A double grating co-CCD spectrometer

technical field

The invention relates to the technical field of spectral detection instruments, in particular to a dual grating co-CCD spectrometer.

Background technique

In the field of traditional spectral detection, in order to obtain ultra-fine spectra of two different spectral bands, usually two spectrometers are required to detect these two bands respectively. Or adopt the way of switching gratings, use different gratings to detect a certain spectral segment successively. There are certain defects in these two detection methods. First of all, using different spectrometers to detect separately will increase the cost of using spectroscopic instruments, which is not conducive to the popularization and development of detection instruments. Moreover, the images detected by different spectrometers are not on the same image plane, so it is difficult to make an intuitive comparison. The method of switching the grating for sub-band detection requires adding mechanical moving parts to the spectrometer, which will increase the volume and quality of the spectrometer, and at the same time reduce the stability of the instrument, which is not conducive to the long-term use of the instrument. Moreover, the spectrometer using the switching grating for sub-band detection cannot perform dual-band detection and imaging on the target simultaneously, which limits the use and development of this method. In order to better perform spectral analysis on the target, it is necessary to detect the ultra-fine spectrum of different spectral bands of the target, but traditional spectroscopic instruments are difficult to achieve this requirement, thus limiting the development of spectral analysis technology. Therefore, there is an urgent need for an instrument that can simultaneously detect hyperfine spectra in different bands to promote the development of spectral detection technology.

Contents of the invention

The present invention aims to overcome the defective that prior art exists, and the present invention adopts following technical scheme:

An embodiment of the present invention provides a dual-grating co-CCD spectrometer. The double grating co-CCD spectrometer includes: double slits, aperture, collimating mirror, grating, plane folding mirror, focusing mirror and CCD detector;

The double slit is used to place the optical fiber of the double spectrum, and the double slit is placed on the focal plane of the collimating mirror;

The diaphragm is used to limit the aperture of the light beam emitted by the bispectral optical fiber to avoid spectral aliasing;

The collimating mirror collimates the light beam emitted by the optical fiber on the double slit into parallel light;

The grating includes a first grating and a second grating, and the first grating and the second grating respectively color-separate the parallel light collimated by the collimating mirror;

The plane deflection mirror is used to reflect the light beam separated by the first grating and the second grating;

The focusing mirror focuses the light beam reflected by the plane folding mirror;

The CCD detector forms an image of the beam focused by the focusing mirror.
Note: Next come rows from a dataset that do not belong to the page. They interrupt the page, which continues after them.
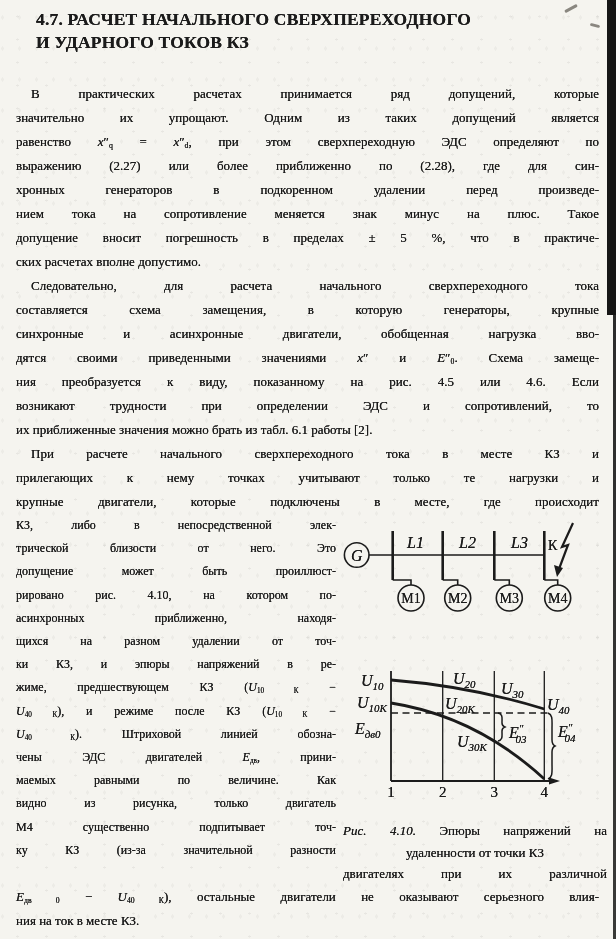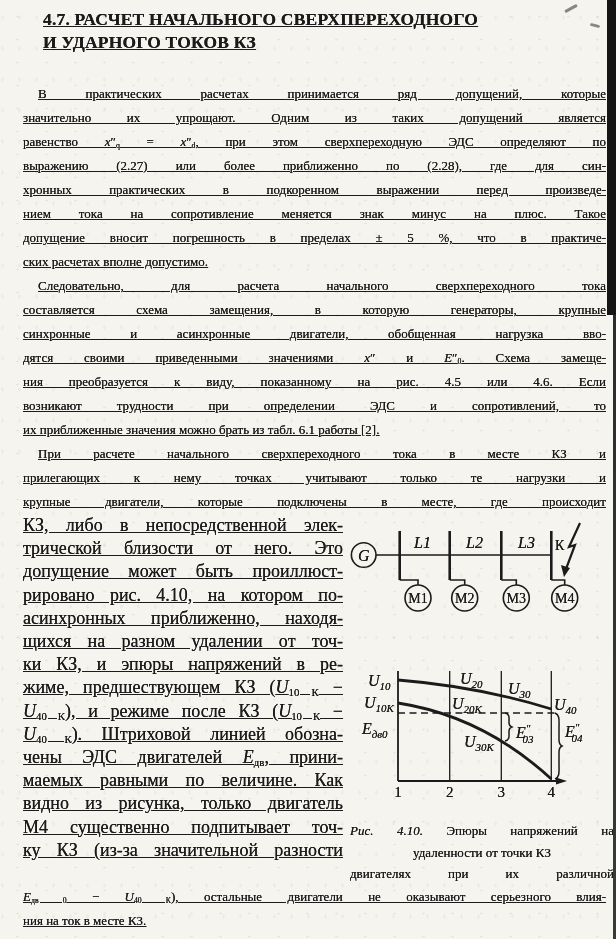"4.7. РАСЧЕТ НАЧАЛЬНОГО СВЕРХПЕРЕХОДНОГО" .content { left: 23px -> 16px; text-decoration: underline -> none }
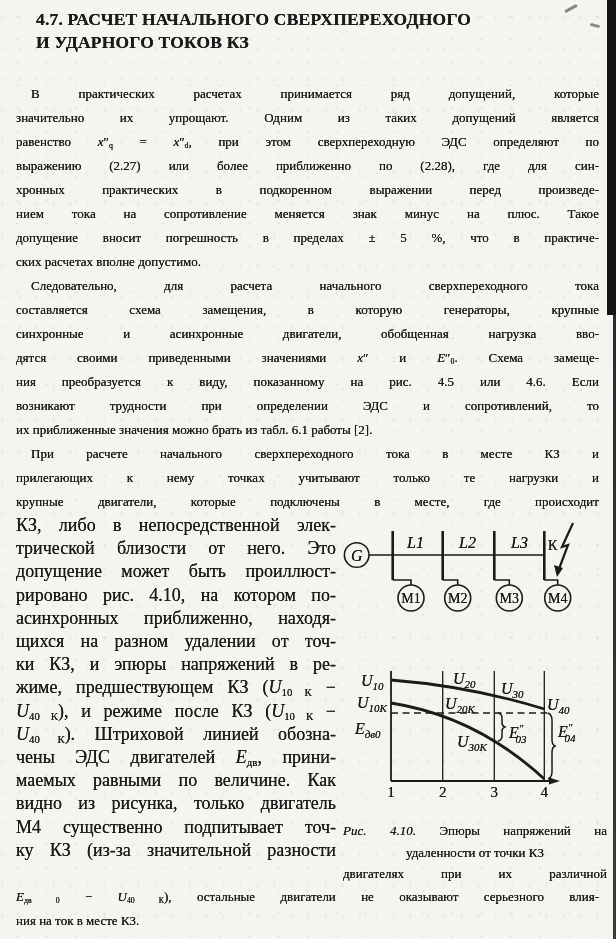"хронных практических в подкоренном" div.pline { text: практических в подкоренном выражении -> генераторов в подкоренном удалении }
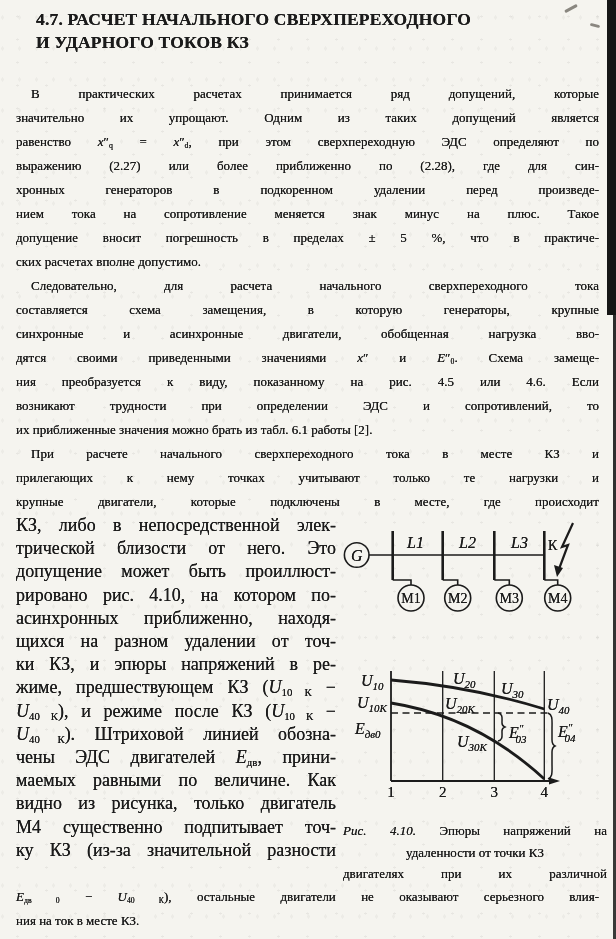"КЗ, либо в непосредственной элек-" .narrow .pline { font-size: 18px -> 12px }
In some embodiments, the focusing mirror is a toroidal focusing mirror.

In some embodiments, the aperture is a sapphire aperture.

In some embodiments, the double slits are staggered in the width direction.

In some embodiments, the double slits are staggered lengthwise.

In some embodiments, the first grating and the second grating have different grating constants.

In some embodiments, the double slit includes a first slit and a second slit, and the diaphragm only retains the upper half of the light beam emitted by the first slit and the upper half of the light beam emitted by the second slit. lower half.

In some embodiments, there is an included angle of inclination between the first grating and the second grating.

In some embodiments, the central axis of the reflector does not coincide with the propagation direction of the beam separated by the first grating and the second grating.

In some embodiments, the toroidal focusing mirror has different optical powers in two vertical directions.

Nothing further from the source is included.